Announcement

Collapse
No announcement yet.

/dev/random Is More Like /dev/urandom With Linux 5.6

Collapse
X
 
  • Filter
  • Time
  • Show
Clear All
new posts

  • DrYak
    replied
    Originally posted by uid313 View Post
    I am not convinced that much in terms of entropy is needed for password generation.
    The point of generating password is the password must be hard to predict.
    A badly design password generator could have a big bias toward some feature (Ob. xkcd joke), vastly simplifying the brute forcing.

    Although it's not a bug in a password generator, but in a random generator, a bug in Debian's number generator to only have 2^15 different starting positions, vastly simplifying any brute force attempts.

    Leave a comment:


  • sandy8925
    replied
    Originally posted by uid313 View Post

    I think the "openssl" tool can generate keys for you.
    True, there's that option too. Arch WIki suggests
    Code:
    dd if=/dev/random of=/keyfile_path
    for key generation

    Leave a comment:


  • uid313
    replied
    Originally posted by sandy8925 View Post

    Except when generating keys for encrypted partitions, SSL etc. In that case you'll need to use /dev/random or /dev/urandom directly in a shell command.
    I think the "openssl" tool can generate keys for you.

    Leave a comment:


  • uid313
    replied
    Originally posted by DrYak View Post
    Tools: yes, if specially if you pick some well established and well understood standard. Though that is more difficult in modern languages that lack an actual standard library. (don't just "git clone as a submodule" any random snippet of code you're found).
    I am not convinced that much in terms of entropy is needed for password generation.

    Leave a comment:


  • DrYak
    replied
    Originally posted by uid313 View Post
    With I/O testing you can use /dev/random, you don't need /dev/urandom for that,
    You made a swap confusion:
    /dev/random - is the blocking one that will wait until there's enough entropy
    /dev/urandom - is the non-blocking that will always return, no matter the quality.
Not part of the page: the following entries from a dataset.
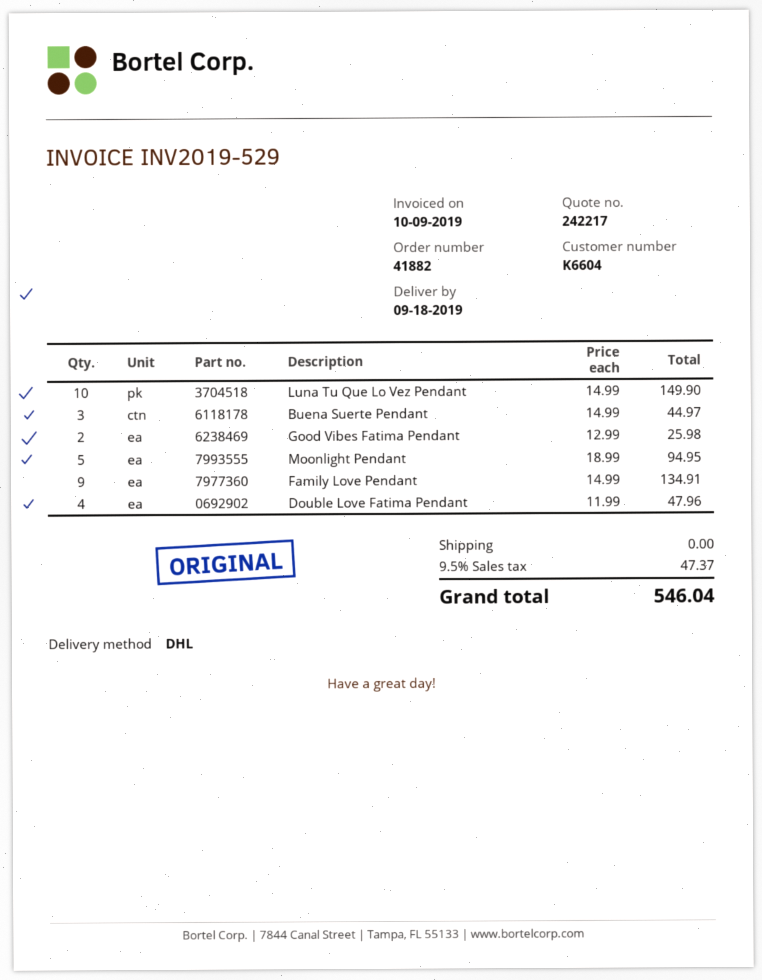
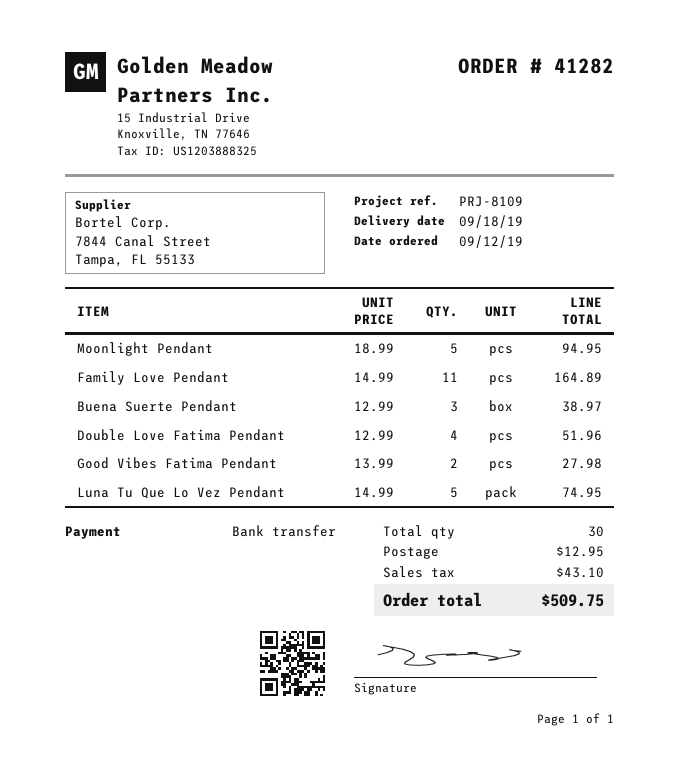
order number: 41882 -> 41282
Luna Tu Que Lo Vez Pendant: 10 x 14.99 = 149.90 -> 5 x 14.99 = 74.95
Buena Suerte Pendant: 3 x 14.99 = 44.97 -> 3 x 12.99 = 38.97
Good Vibes Fatima Pendant: 2 x 12.99 = 25.98 -> 2 x 13.99 = 27.98
Family Love Pendant: 9 x 14.99 = 134.91 -> 11 x 14.99 = 164.89
Double Love Fatima Pendant: 4 x 11.99 = 47.96 -> 4 x 12.99 = 51.96
shipping: 0.00 -> 12.95
tax: 47.37 -> 43.10
total: 546.04 -> 509.75

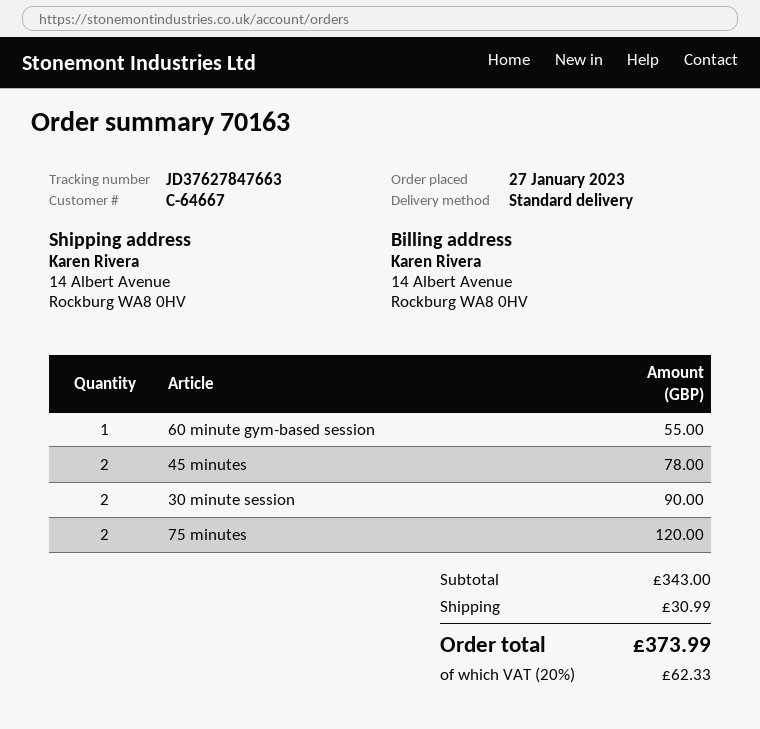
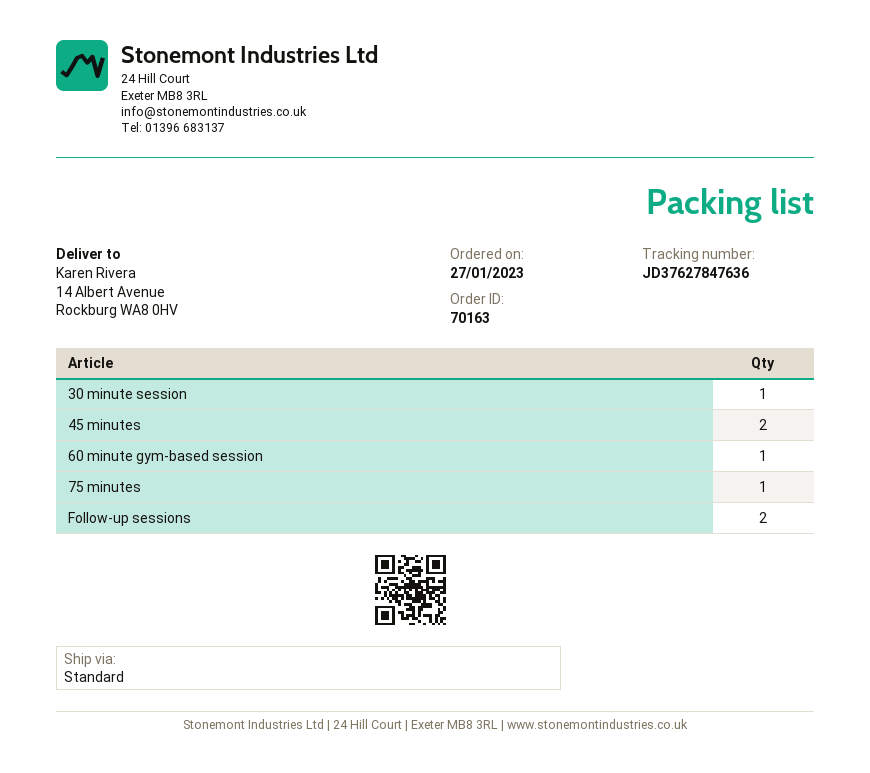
tracking number: JD37627847663 -> JD37627847636
30 minute session: 2 -> 1
75 minutes: 2 -> 1
Follow-up sessions: none -> 2

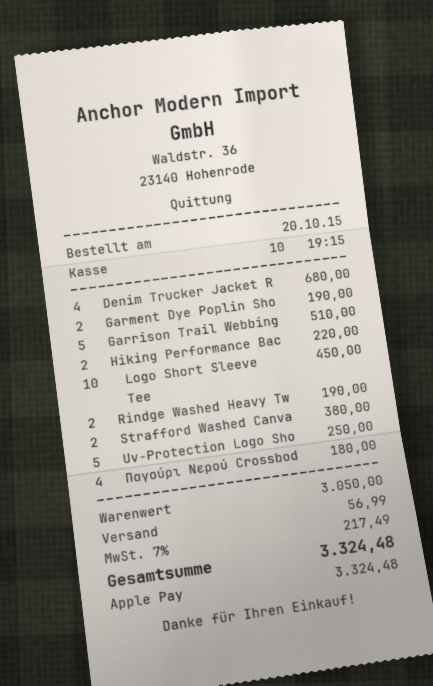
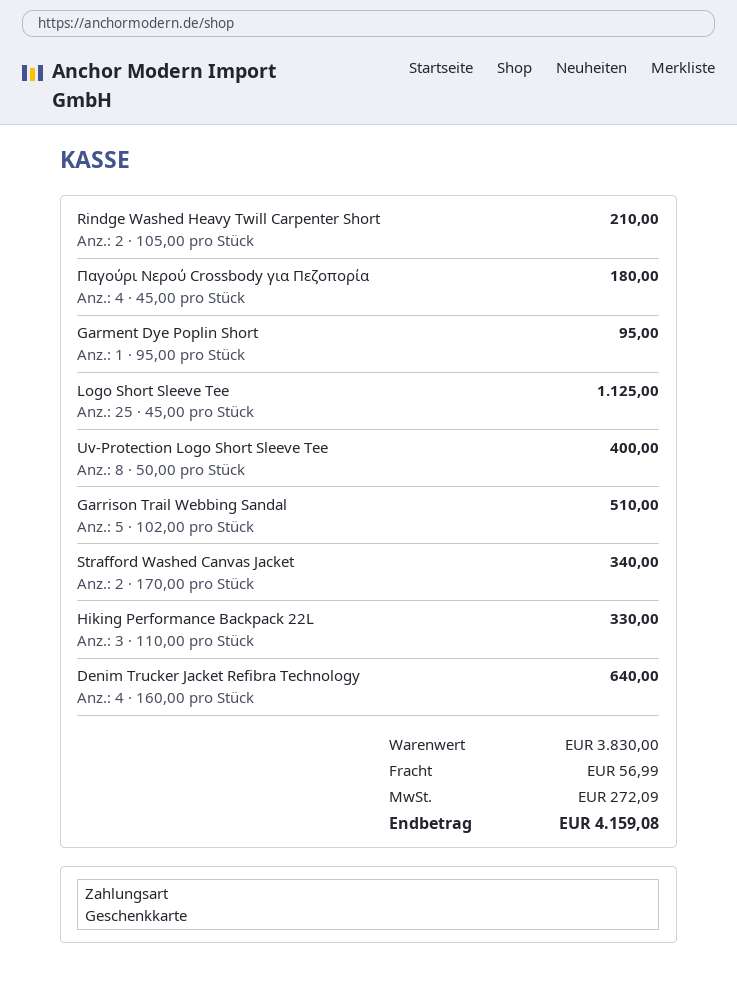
payment method: Apple Pay -> gift card
Denim Trucker Jacket R: 4 for 680.00 -> 4 for 640.00
Garment Dye Poplin Sho: 2 for 190.00 -> 1 for 95.00
Hiking Performance Bac: 2 for 220.00 -> 3 for 330.00
Logo Short Sleeve Tee: 10 for 450.00 -> 25 for 1125.00
Rindge Washed Heavy Tw: 2 for 190.00 -> 2 for 210.00
Strafford Washed Canva: 2 for 380.00 -> 2 for 340.00
Uv-Protection Logo Sho: 5 for 250.00 -> 8 for 400.00
subtotal: 3050.00 -> 3830.00
tax: 217.49 -> 272.09
total: 3324.48 -> 4159.08

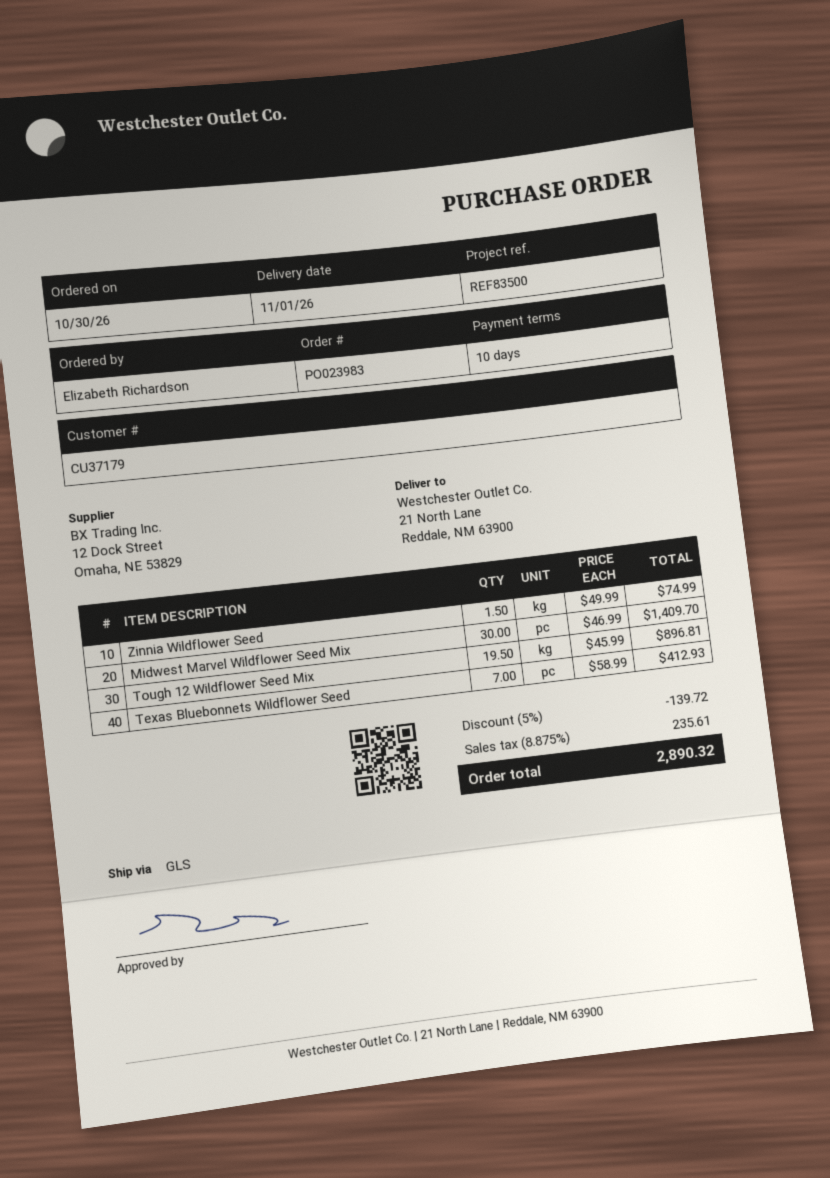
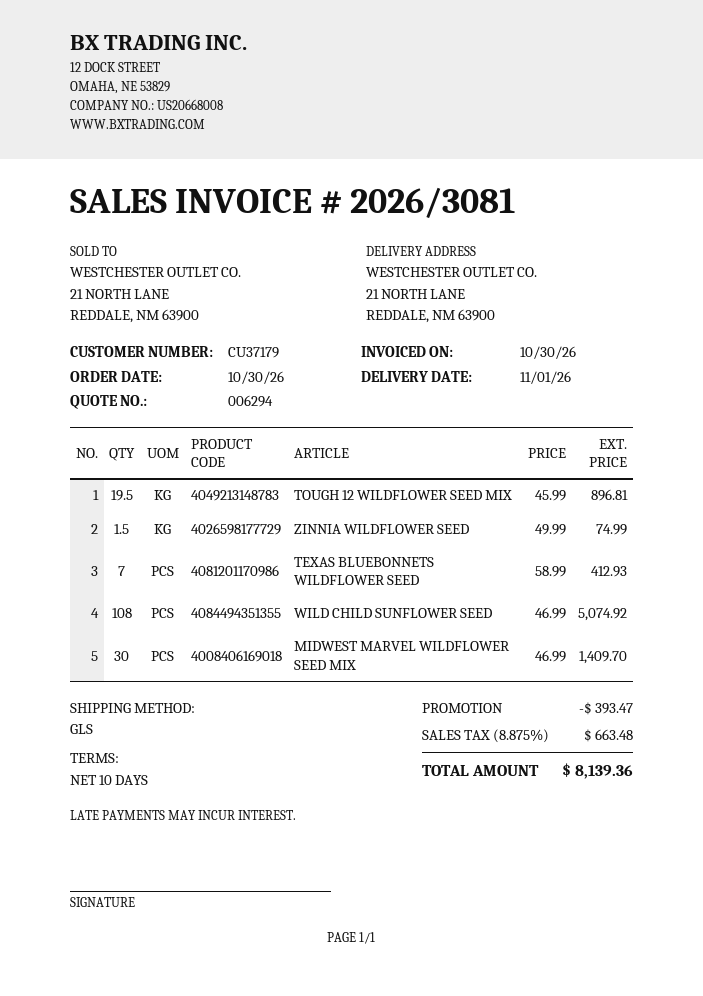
WILD CHILD SUNFLOWER SEED: none -> 108 x 46.99 = 5074.92
discount: 139.72 -> 393.47
tax: 8.875% = 235.61 -> 8.875% = 663.48
total: 2890.32 -> 8139.36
    And with regards with IO testing...

    Originally posted by uid313 View Post
    also there are many dedicated I/O testing utilities.
    ...there are tools, yes. Because often you don't even need randomness in the cryptographic sense. Usually noise is good enough.
    It might be a plain simple fast encryption stream with the seed used as a fixed password.
    Or it might even be some mathematical pseaudorandom number generator.

    Originally posted by uid313 View Post
    For password generation there are tools for that, also it is easy to write one in Python (or some other language).
    Tools: yes, if specially if you pick some well established and well understood standard. Though that is more difficult in modern languages that lack an actual standard library. (don't just "git clone as a submodule" any random snippet of code you're found).

    "Easy to write": And equaly easy to screw up. My opinion is if you're not fluent in security matters, better not to roll your own. Colin Pierceval can very easily invent his own brand new password hasher. Aiden Junior straight out of Python Coding Bootcamp shouldn't touch security matters, unles everything is thoroughly reviewed and tested by a group of experts.

    Leave a comment:


  • sandy8925
    replied
    Originally posted by uid313 View Post

    Well you never really use /dev/urandom yourself.
    You usually use a programming language then get the random data from whatever functionality is provided by the language, such as in Python by importing the "random" module, or in PHP with the rand() function.
    Except when generating keys for encrypted partitions, SSL etc. In that case you'll need to use /dev/random or /dev/urandom directly in a shell command.

    Leave a comment:


  • xinorom
    replied
    Originally posted by uid313 View Post
    Well you never really use /dev/urandom yourself.
    You usually use a programming language then get the random data from whatever functionality is provided by the language, such as in Python by importing the "random" module, or in PHP with the rand() function.
    You never blindly substitute between those two things unless you're completely and utterly braindead though. The random number generators in most languages use their own PRNG or call some function from libc, which in many cases don't use /dev/urandom at all (or anything approaching the same level of quality).

    Leave a comment:


  • ix900
    replied
    This is just a random comment. hehehe.

    Leave a comment:


  • elatllat
    replied
    Originally posted by uid313 View Post

    Oh, I didn't know you needed to tell Java where to get it entropy from.
    With I/O testing you can use /dev/random, you don't need /dev/urandom for that, also there are many dedicated I/O testing utilities.
    For password generation there are tools for that, also it is easy to write one in Python (or some other language).
    The option to select default random source in Java is way better than improper use of python, etc where one would have to edit open source, dependency manage and compile just to change os.[u]random().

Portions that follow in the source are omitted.